De contracteringsgesprekken voor 2014 zijn gestart.
Wat zijn de ervaringen van twee buitendienstmedewerkers? Edwin Schrotenboer en Manfred van ’t Erve nemen ons mee de boer op.

In de regio Zuid-Oost-Nederland en de Achterhoek bespeurt Edwin Schrotenboer een lichte groei in aantallen hectares. ,,Dit jaar pakt het allemaal goed uit. Want op de zandgronden hier zijn de akkerbouwers sterk afhankelijk van het grondaanbod van de veetelers. En ondanks een flink gestegen maïsprijs en huurprijs willen aardappeltelers nog graag aardappelen verbouwen. Ik voorzie voor volgend jaar wel een uitdaging, als door het beëindigde melkquotumstelsel de veeboeren wellicht meer grond zelf willen benutten.’’

,,Wat past het beste bij de teler?’’

Telers in zijn regio hebben voor het meerendeel gekozen voor vaste prijscontracten. De zekerheid voor de eerste 40 ton telt, weet Schrotenboer. ,,Natuurlijk hebben wij ook wensen. Zo liepen we tegen een maximum bij het aflandvolume aan. Dan bied je een alternatief.’’ Zijn werkgebied heeft het voordeel dat de grond zowel voor vlokken, frites als koelvers geschikt is.

Meer Agria, minder Fontana

,,Dat geeft mij de ruimte samen met de teler in te schatten wat het best bij zijn bedrijf past qua grond en voor de teler het beste resultaat geeft. Qua rassen bijvoorbeeld is het veelgeteelde ras Fontana wat teruggebracht in volume ten gunste van de Agria.’’

Meer vrije markt voor hogere marges

In Oostelijk Flevoland is Manfred van ’t Erve ook druk met het bezoeken van telers. ,,Ik heb te maken met een totaal ander gebied, op verschillende terreinen. Naast het verschil in grondsoort is hier de beschikbaarheid van de grond minder. Men wil wel groeien met hun aardappelareaal, maar de grond is er niet. Dat heeft er ook mee te maken dat ze hier vaker kiezen voor de vrije markt. Telers proberen met een wat minder groot areaal toch het hoogste resultaat te behalen.’’
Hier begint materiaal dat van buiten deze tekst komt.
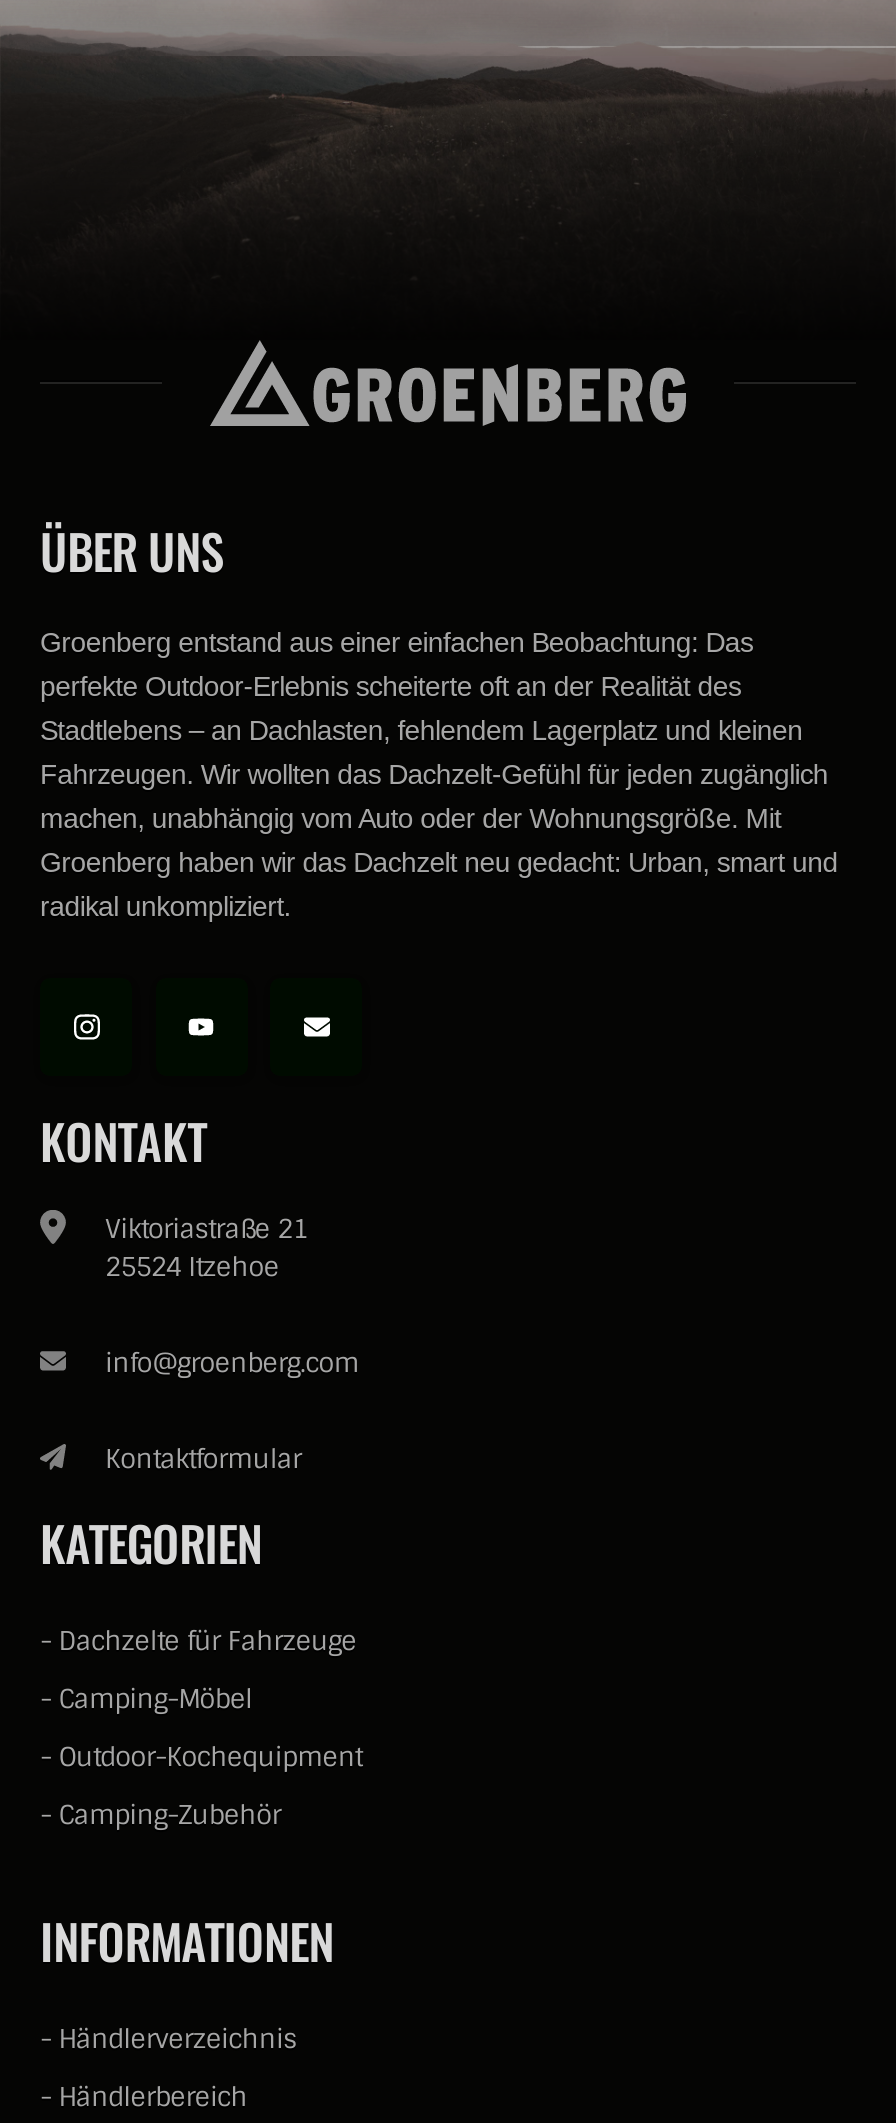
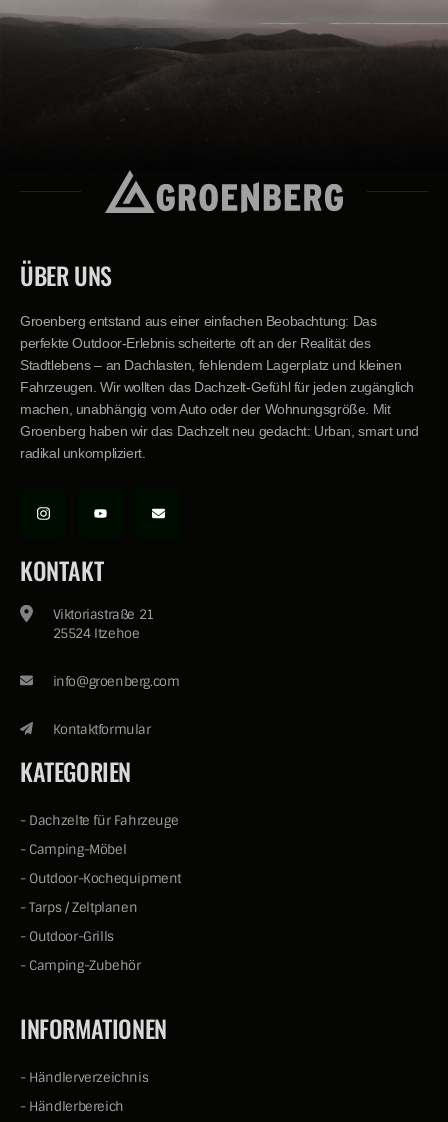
+ - Tarps / Zeltplanen
+ - Outdoor-Grills
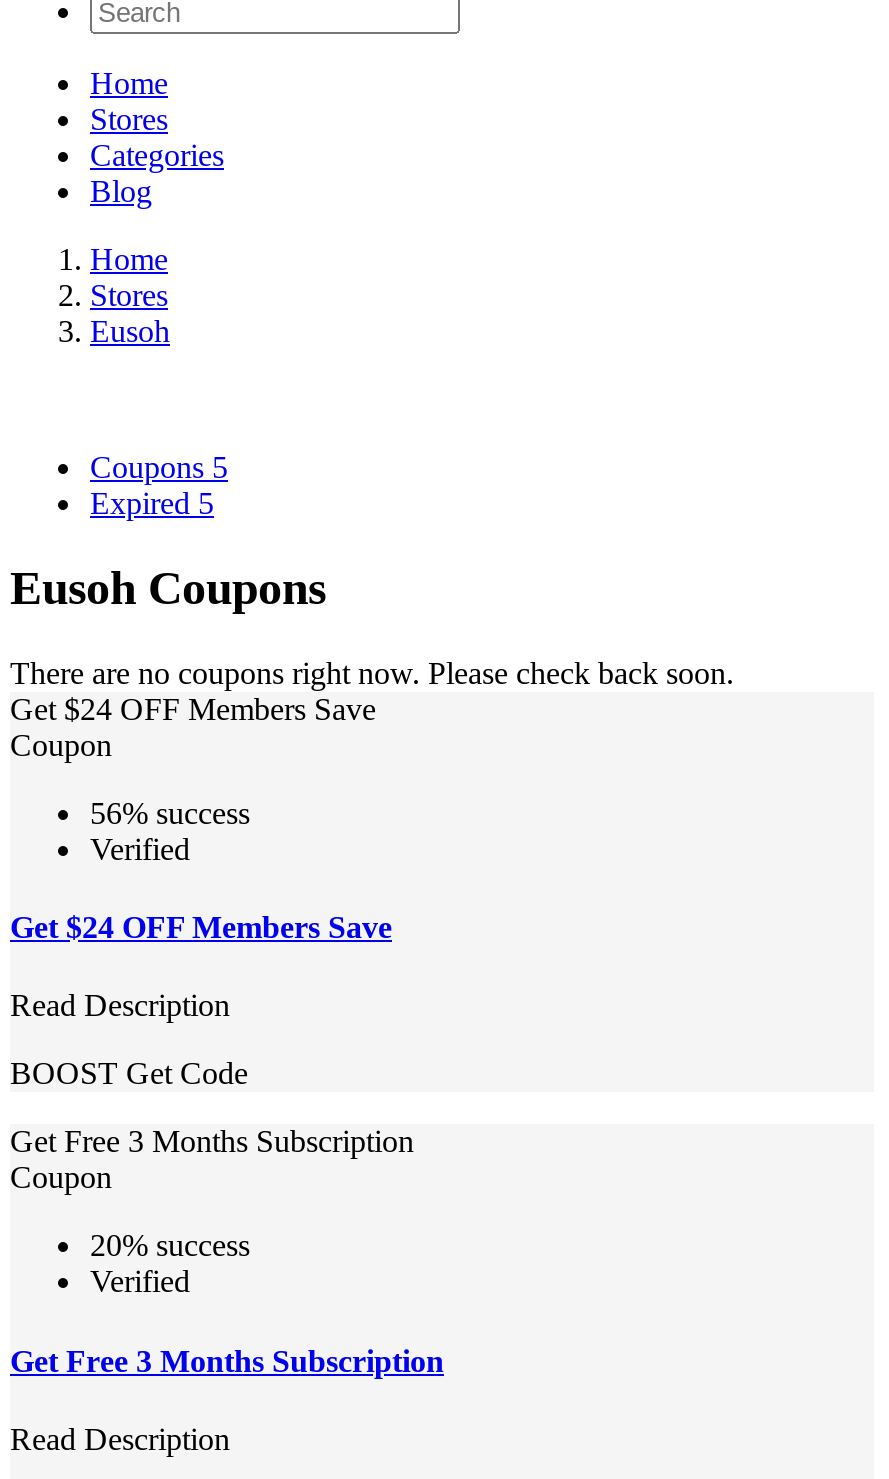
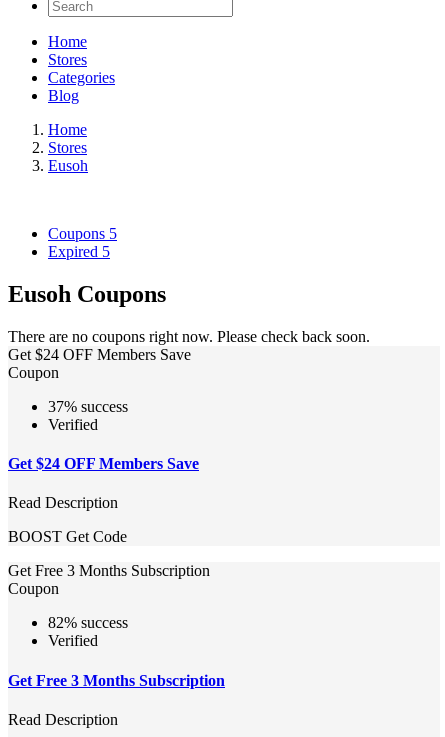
- 56% success
+ 37% success

- 20% success
+ 82% success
Innovator past bij de grond

In tegenstelling tot de regio van Edwin Schrotenboer heeft Van ’t Erve in zijn werkgebied te maken met de teelt van fritesaardappelen. Qua aardappelrassen kan Van ’t Erve nog steeds de Innovator goed kwijt. ,,Een ras dat prima weerstand biedt tegen de aaltjes, waar men hier wel last van heeft. Maar ook de Leonardo en Agria worden veel gevraagd.’’

Wat doet de aardappelprijs?

Er is in de polder weinig rek in het areaal. Van ‘t Erve haalt zijn voldoening juist uit de samenwerking met de huidige telers en relatieopbouw met nieuwe telers. Een lichte tendens bespeurt hij in de zoektocht naar meer zekerheid: ,,Omdat de aardappelprijzen tegen de verwachting in niet stegen, overwegen telers toch sterker te kiezen voor een vaste prijs. Het is aan mij om daar sturing aan te geven. Maar we beslissen uiteindelijk samen.’’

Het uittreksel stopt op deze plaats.